Do you hear the difference? Church people are good people, hard working people, often the backbone of their community, respectable and faithful. Easter people are church people who have finally discovered what the Christian faith is all about.

It's sad when some people live their whole life as what John Wesley, founder of the Methodist movement, called "Almost Christians." Wesley urged the church people of his day to discover what he had finally discovered in the heart-warming experience we call his Aldersgate Experience. Wesley searched and searched to know God, to find joy in his faith and to have an assurance of God's grace.

When he attended a prayer meeting on Aldersgate Street in London, England he heard the group leader reading from Martin Luther. He heard about Luther's focus from Romans that "the just shall live by faith."

Wesley writes that he felt his heart "strangely warmed" and finally he knew for himself God's love and forgiveness.

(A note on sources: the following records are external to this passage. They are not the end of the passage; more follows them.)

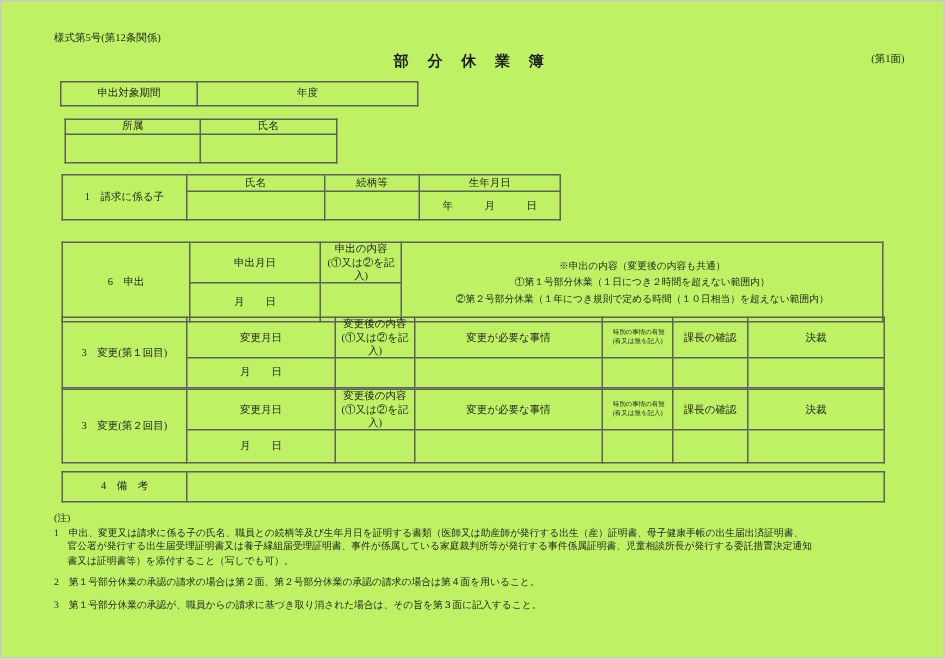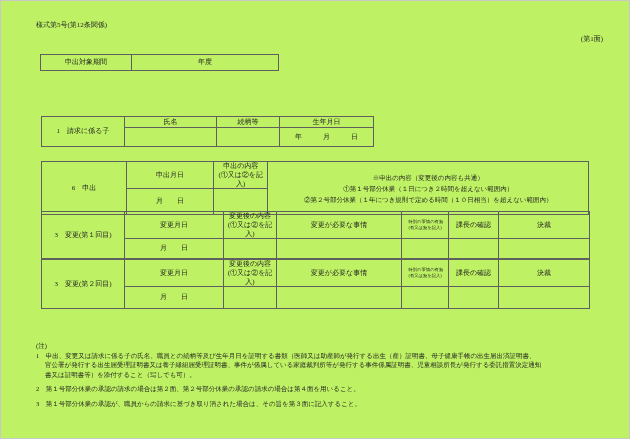"部 分 休 業 簿" div.title { html: none -> <div>部 分 休 業 簿</div> }
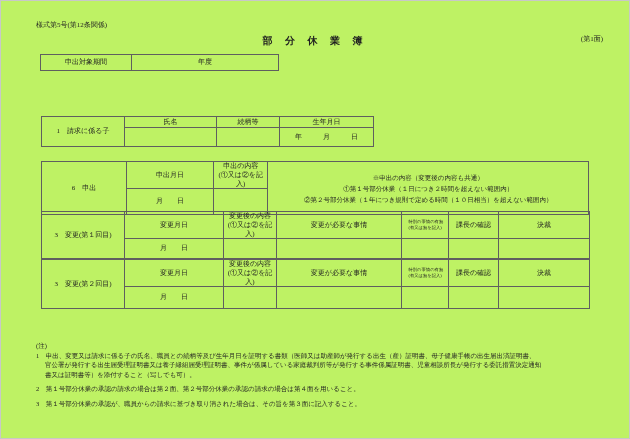"所属" table.tbl { html: none -> <table> <tbody> <tr> <td>所属</td> <td>氏名</td> </tr> <tr> <td></td> <td></td> </tr> </tbody> </table> }
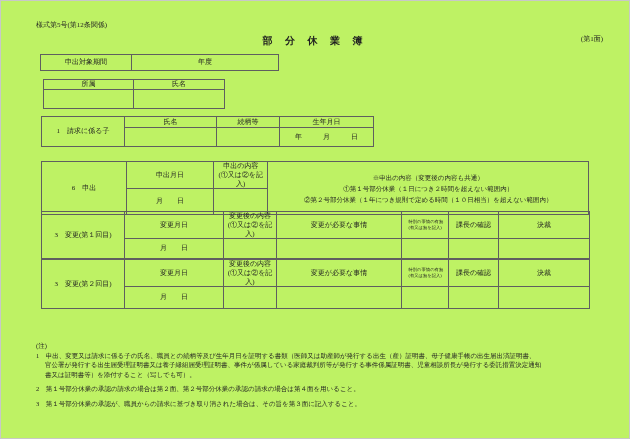"4 備 考" table.tbl { html: none -> <table> <tbody> <tr> <td>4 備 考</td> <td></td> </tr> </tbody> </table> }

At that moment, Wesley changed from being a hard-working, religious and dutiful church person. Wesley became an Easter person.

Several years ago composers Richard Avery and Donald Marsh put this joy into a little song called "Every Morning is Easter Morning." The chorus goes: "Ev'ry morning is Easter morning from now on! Ev'ry day's resurrection day, the past is over and gone!" The first stanza includes the words: "I am one of the Easter people! My new life has begun!"

My prayer for all United Methodists people is that this season of Easter might be a time of discovering our Easter faith, learning to know God's love, and becoming Easter people. Happy Easter!

Bishop Michael J. Coyner
Indiana Area of
The United Methodist Church
Making a Difference in Indiana
and around the world.

May we leave here today, transformed by the power of the Holy Spirit, to be the Easter people that Jesus has commissioned us to be—doing as Jesus has done, accepting the peace offered to us, breathing in the Holy Spirit, and living a life of forgiveness and reconciliation.  AMEN.